I do not know if these differences can explain what I see for the stats of outputs of the BN layers, and the losses. Anyhow, I will check the data pipeline as you suggest.

Thanks

Dear @ptrblck,

I have proceeded to the following experiment:

  1. I have switch off both Random Shuffling of the data_laoders as well as Data Augmentation
  2. I have dumped the first 5 images input of the first 10 batches both Train set and Test sets during the Training session (1st script) and during the Debugging session (2nd script). I have fully checked that the images at the input of the network was the same epoch per epoch during the training, notably the last epoch where I have saved the model; and the same images were loaded during the Debugging session which load also the model state dictionary.

So, Here are the outputs of the models:

  1. on top panels (Training session last epoch): outputs of the 5 first images of the train batch 0 (left), outputs of the 5 first images of the train batch 9 (middle), outputs of the 5 first images of the test batch 0 (right)
  2. on bottom panels there are the outputs of the same inputs of the top panels but during the debugging session

Clearly there is something strange during the Debugging session concerning the model parameters. An idea?

I have just cross-checked that if I dump all the layers weights/bias stat (min/max/mean/std) before saving (1st script during training session), then the same weights/bias stat of all the layers are loaded in the debugging session (2nd script).

So if everything is ok: what can leads to different outputs if I give the same inputs to a model that seems to have the same parameter loaded (at least the same stats as described above?). Note that in the debugging session I switch to model.eval().
Thanks

model.eval() will use the running stats, which might be wrong or skewed depending on your dataset.
If you are concerned, if the batch norm layers give valid answers, could you please compare the same outputs with the same modes?
E.g. make sure that a fixed input creates the same output in model.eval().
Note that you will not get the same outputs for the fixed data in model.train(), as the running stats will be updated.

Thanks @ptrblck,

model.eval() will use the running stats, which might be wrong or skewed depending on your dataset.

Do you mean that 100k input images with data augmentation (flip/rotations) for resnet20 or higher resnetXXX is not enougth ?

If you are concerned, if the batch norm layers give valid answers, could you please compare the same outputs with the same modes?
E.g. make sure that a fixed input creates the same output in model.eval() .
Note that you will not get the same outputs for the fixed data in model.train() , as the running stats will be updated.

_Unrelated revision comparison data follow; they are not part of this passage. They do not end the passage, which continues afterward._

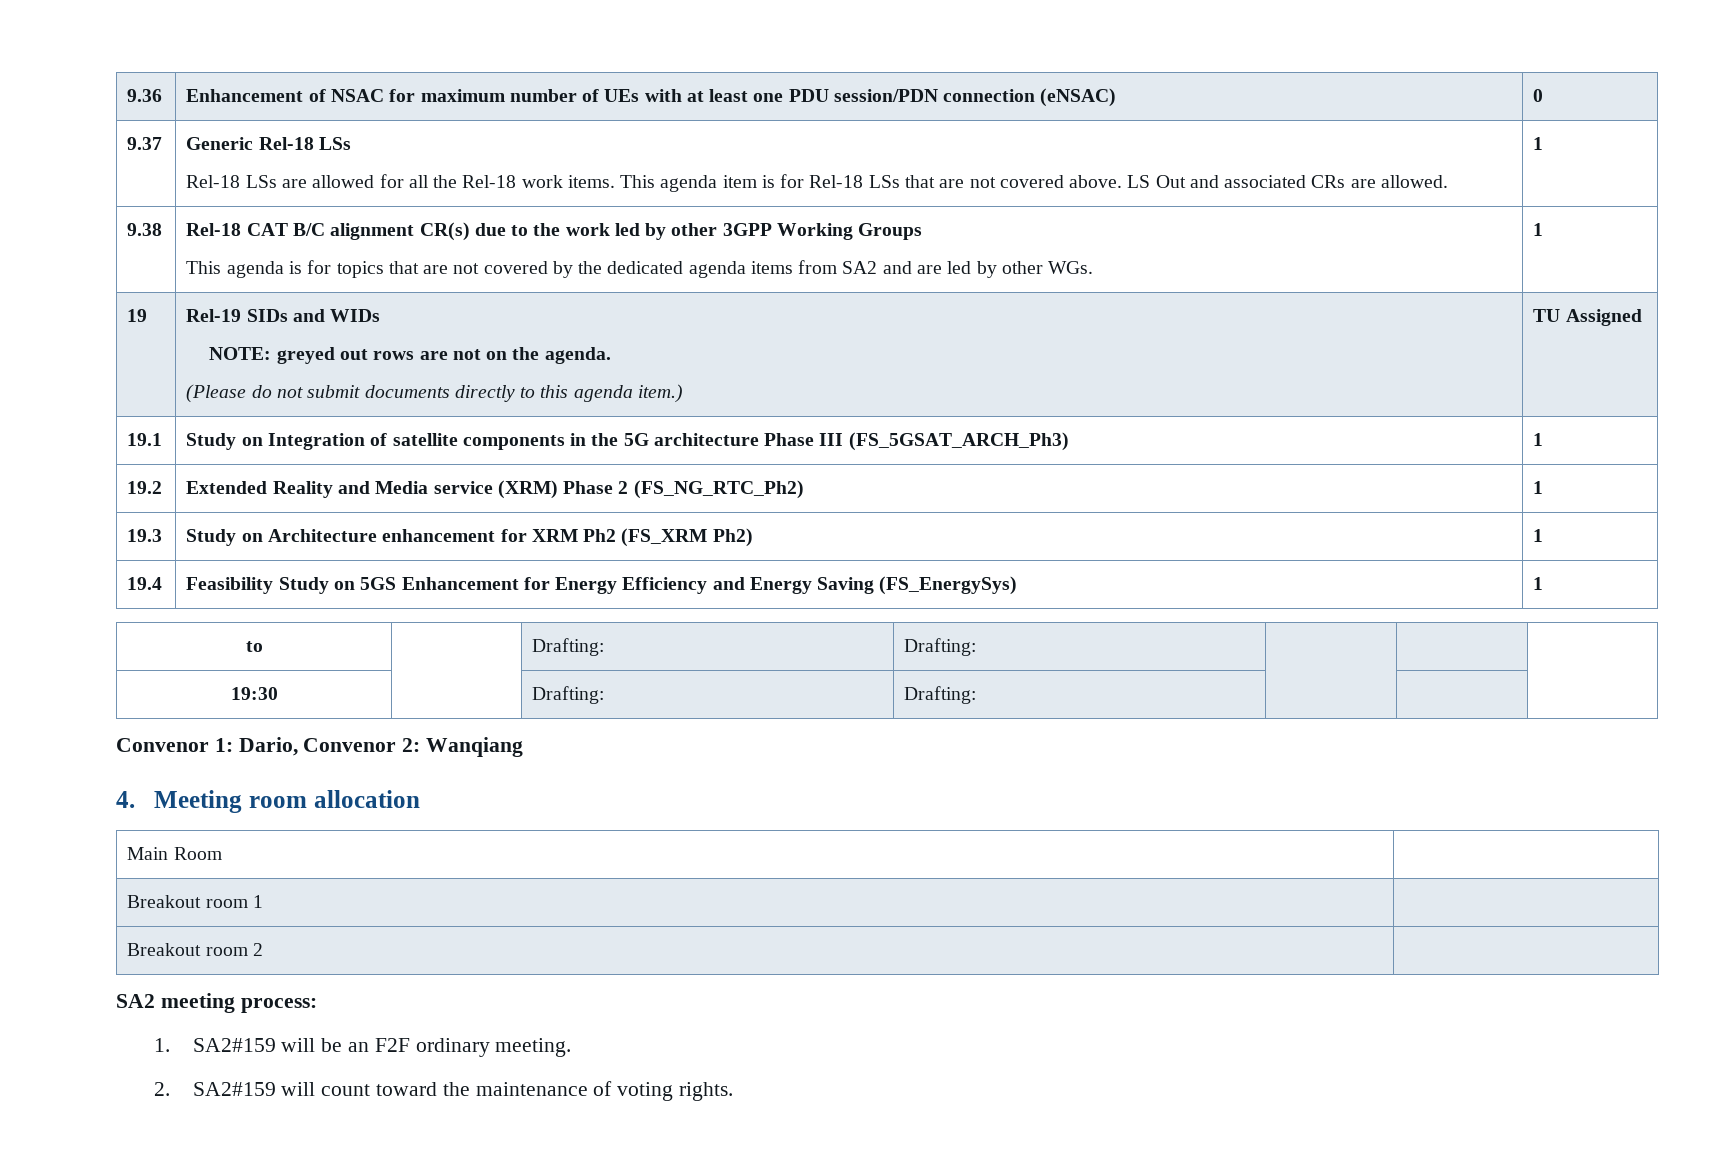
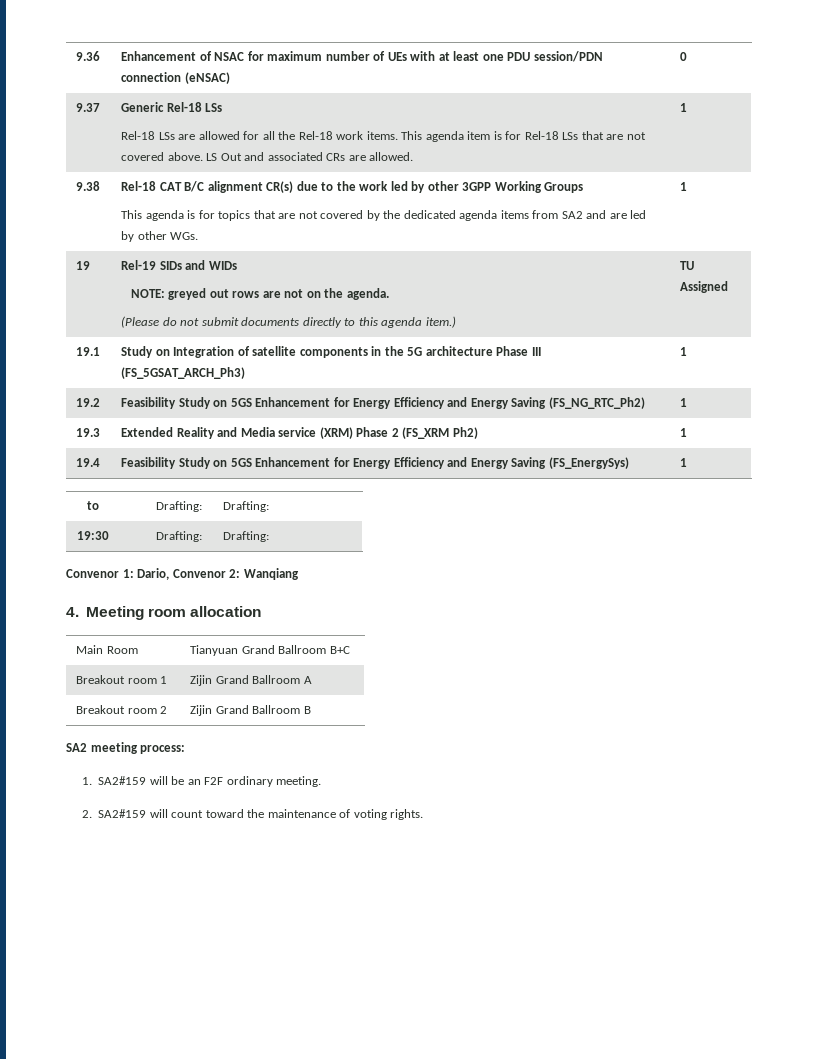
- 19.2 | Extended Reality and Media service (XRM) Phase 2 (FS_NG_RTC_Ph2) | 1
- 19.3 | Study on Architecture enhancement for XRM Ph2 (FS_XRM Ph2) | 1
+ 19.2 | Feasibility Study on 5GS Enhancement for Energy Efficiency and Energy Saving (FS_NG_RTC_Ph2) | 1
+ 19.3 | Extended Reality and Media service (XRM) Phase 2 (FS_XRM Ph2) | 1
- Main Room |
+ Main Room | Tianyuan Grand Ballroom B+C
- Breakout room 1 |
+ Breakout room 1 | Zijin Grand Ballroom A
- Breakout room 2 |
+ Breakout room 2 | Zijin Grand Ballroom B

In fact, notice that the last column of the series of 3x2 plots above show 1) the outputs with ‘model.eval()’ for the 1st script, and also ‘model.eval()’ for the second script that loads the model parameters.
Aren’t they comparable?

Thanks

It might still produce skewed running estimates, e.g. if you are dealing with 100 different distributions each creating 1000 samples.
E.g. if you are using 100k ImageNet samples and mix them with 100k CT scans, I would assume that the stats of the data will be somewhat inbetween, which would make the validation and test bad.

May be you are right, but my 100k sets are originated from the same larger set of 600k images.